Proposition de loi tendant à allonger les congés exceptionnels accordés aux salariés lors du décès d'un enfant ou d'un conjoint

25 mars 2015 : Congés exceptionnels ( rapport - première lecture )

C. UN LARGE CONSENSUS

Ce texte répond à une préoccupation ancienne et exprimée au sein de différents groupes des deux assemblées.

1. Une préoccupation ancienne du Sénat

C'est ainsi que sur le rapport1(*) de son président, M. Nicolas About, votre commission a adopté, le 13 juin 2006, la proposition de loi déposée par M. Christian Gaudin et plusieurs de ses collègues2(*) visant à prolonger le congé pour événement familial en cas de décès du conjoint ou d'un enfant.

Ce texte portait à quatre jours, comme pour le mariage, la durée de l'autorisation exceptionnelle d'absence en cas de décès du conjoint, du concubin ou d'un enfant. Tout en partageant ses objectifs, les oppositions à ce texte marquaient alors leur préférence pour la détermination de la durée de l'absence par la négociation collective au sein des branches ou des entreprises. Adopté par le Sénat au cours de sa séance du 22 juin 2006, le Gouvernement alors représenté par le ministre du travail, Gérard Larcher, s'en remettant à la sagesse de la Haute Assemblée, le texte a été transmis à l'Assemblée nationale où il est en instance depuis3(*).

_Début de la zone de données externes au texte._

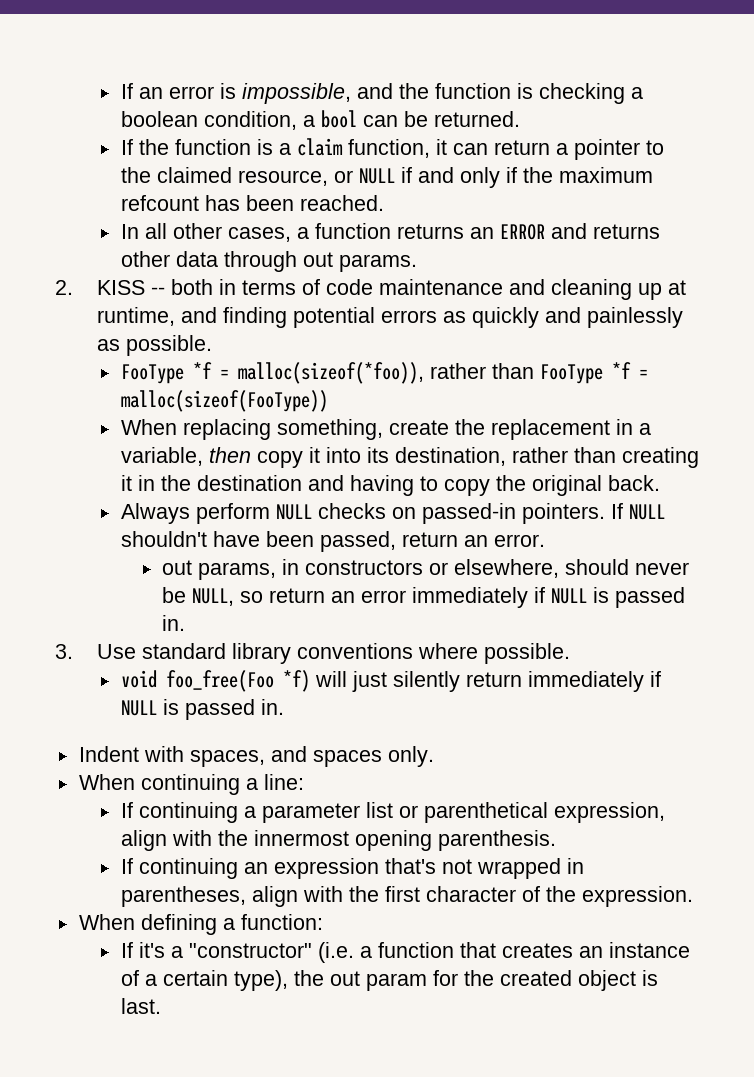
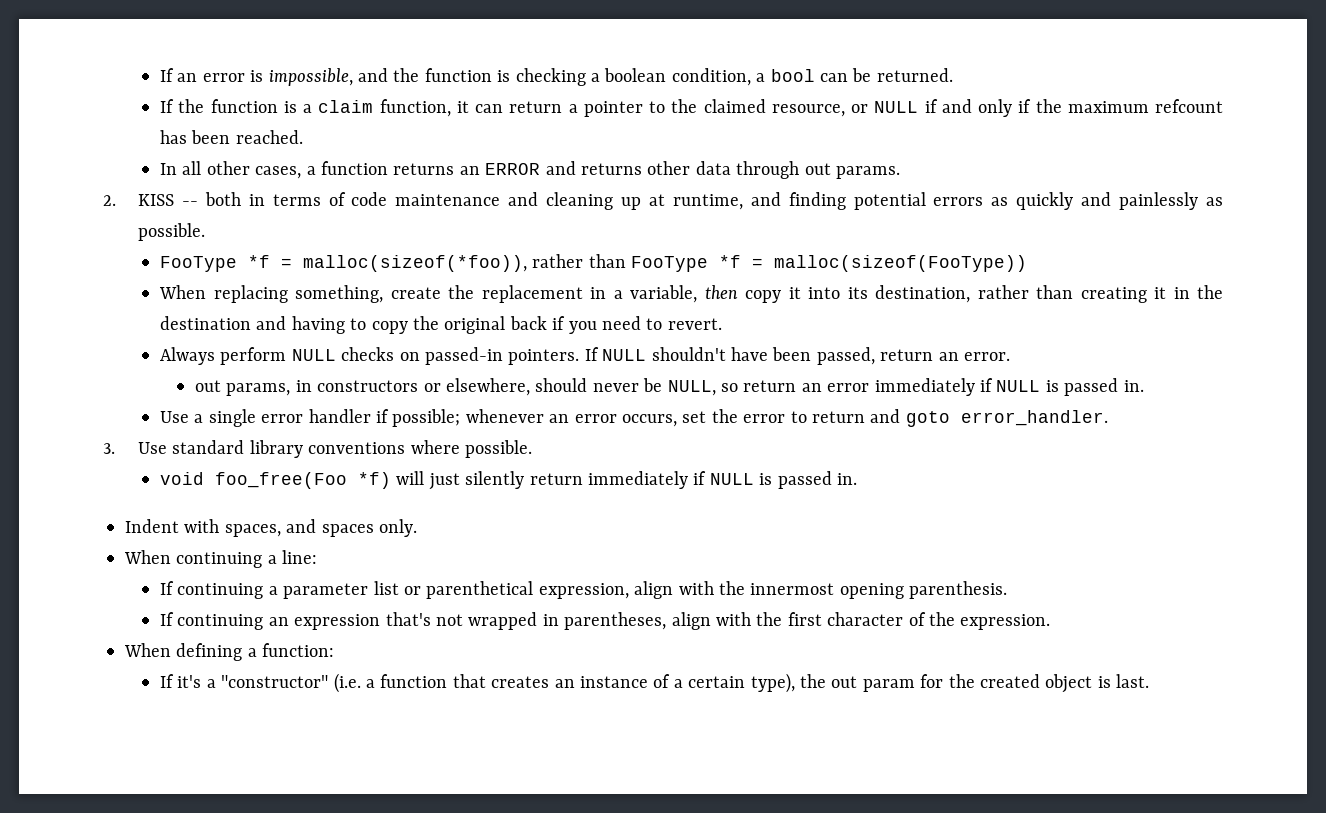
[607,475,660,491] back. -> [509,316,722,334] back if you need to revert.
(186, 623) none -> [160,409,1108,427] // Use a single error handler if possible; whenever an error occurs, set the error to return and goto error_handler.

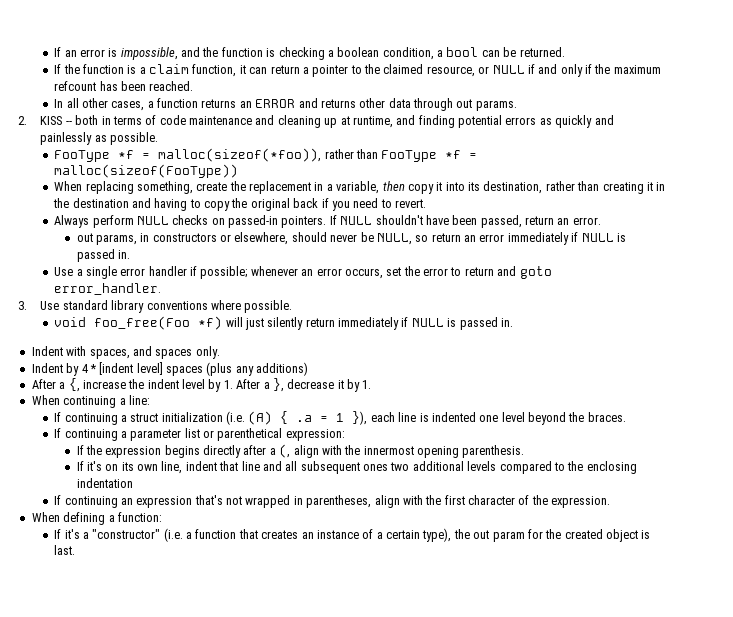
[124,550,318,568] When continuing a line: -> [31,362,309,376] [31,378,372,392] [31,395,150,408] [54,411,626,425] Indent by 4 * [indent level] spaces (plus any additions) // After a {, increase the indent level by 1. After a }, decrease it by 1. // When continuing a line: // If continuing a struct initialization (i.e. (A) { .a = 1 }), each line is indented one level beyond the braces.
[538,583,629,599] expression, -> [285,429,345,441] [76,444,291,458] expression: // If the expression begins directly after a (,
(1008, 590) none -> [76,461,637,474] [76,478,133,488] // If it's on its own line, indent that line and all subsequent ones two additional levels compared to the enclosing indentation

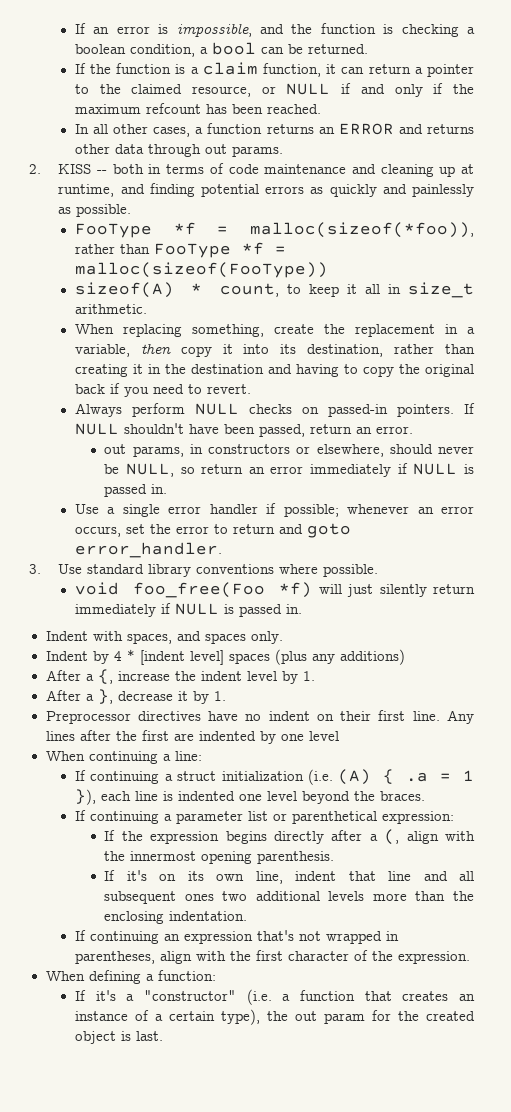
(239, 171) none -> [74,282,475,298] [74,304,147,314] // sizeof(A) * count, to keep it all in size_t arithmetic.
(233, 384) none -> (315, 676) //
(372, 384) none -> [45,710,474,724] [45,730,339,744] // Preprocessor directives have no indent on their first line. Any lines after the first are indented by one level
[499,461,565,474] compared to -> [372,891,446,901] more than
[76,478,133,488] indentation -> [169,911,248,921] indentation.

2. Un consensus à l'Assemblée nationale

Une proposition de loi déposée en juin 2011 par M. Jean-Charles Taugourdeau4(*) et tendant à allonger les délais accordés lors du décès d'un enfant poursuivait le même objectif mais n'a pas été examinée en séance publique.

Au cours de l'examen à l'Assemblée nationale de la proposition de loi présentée par Mme Michèle Delaunay, le ministre du travail, Xavier Bertrand, a salué le consensus intervenu au sein de l'Assemblée et donné l'avis favorable du Gouvernement.

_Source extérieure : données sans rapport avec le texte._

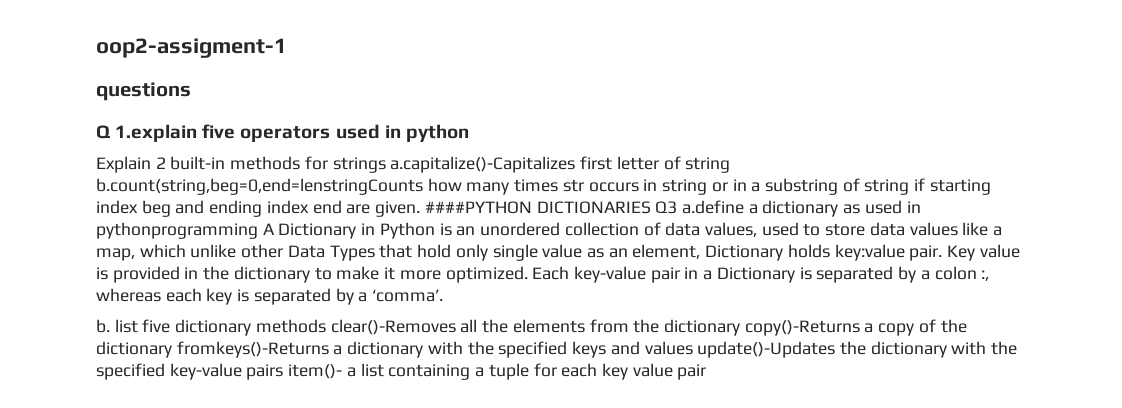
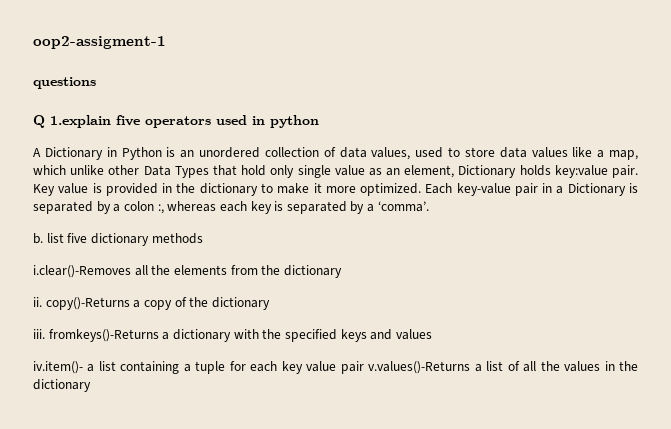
[96,156,731,173] [96,178,991,195] [96,200,921,217] [96,222,258,239] Explain 2 built-in methods for strings a.capitalize()-Capitalizes first letter of string b.count(string,beg=0,end=lenstringCounts how many times str occurs in string or in a substring of string if starting index beg and ending index end are given. ####PYTHON DICTIONARIES Q3 a.define a dictionary as used in pythonprogramming -> (319, 121) none
[330,319,456,335] clear()-Removes -> [33,265,131,278] // i.clear()-Removes
(740, 327) none -> [33,297,42,307] // ii.
(172, 349) none -> [33,329,45,339] // iii.
[697,341,1018,358] [96,363,343,380] update()-Updates the dictionary with the specified key-value pairs item()- -> [33,361,83,374] // iv.item()-
(707, 372) none -> [368,361,639,374] [33,379,91,392] v.values()-Returns a list of all the values in the dictionary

3. Un « nihil obstat » des partenaires sociaux

Votre commission a procédé à une consultation des partenaires sociaux sur ce texte et n'a enregistré aucune objection, deux organisations syndicales marquant leur préférence pour une uniformisation à cinq jours de l'ensemble des congés pour événements familiaux.

*

* *

Pour ces raisons, votre commission estime que cette proposition de loi doit pouvoir recueillir, comme cela a été le cas en première lecture à l'Assemblée nationale, un très large consensus.


* 1 N° 389 (2005-2006).

* 2 N° 158 (2005-2006).

* 3 Voir n° 3189 transmis à l'Assemblée nationale le 23 juin 2006, n° 52 transmis à l'Assemblée nationale le 4 juillet 2007 et n° 36 transmis à l'Assemblée nationale le 2 juillet 2012.

* 4 Voir n° 3567, XIIIe législature.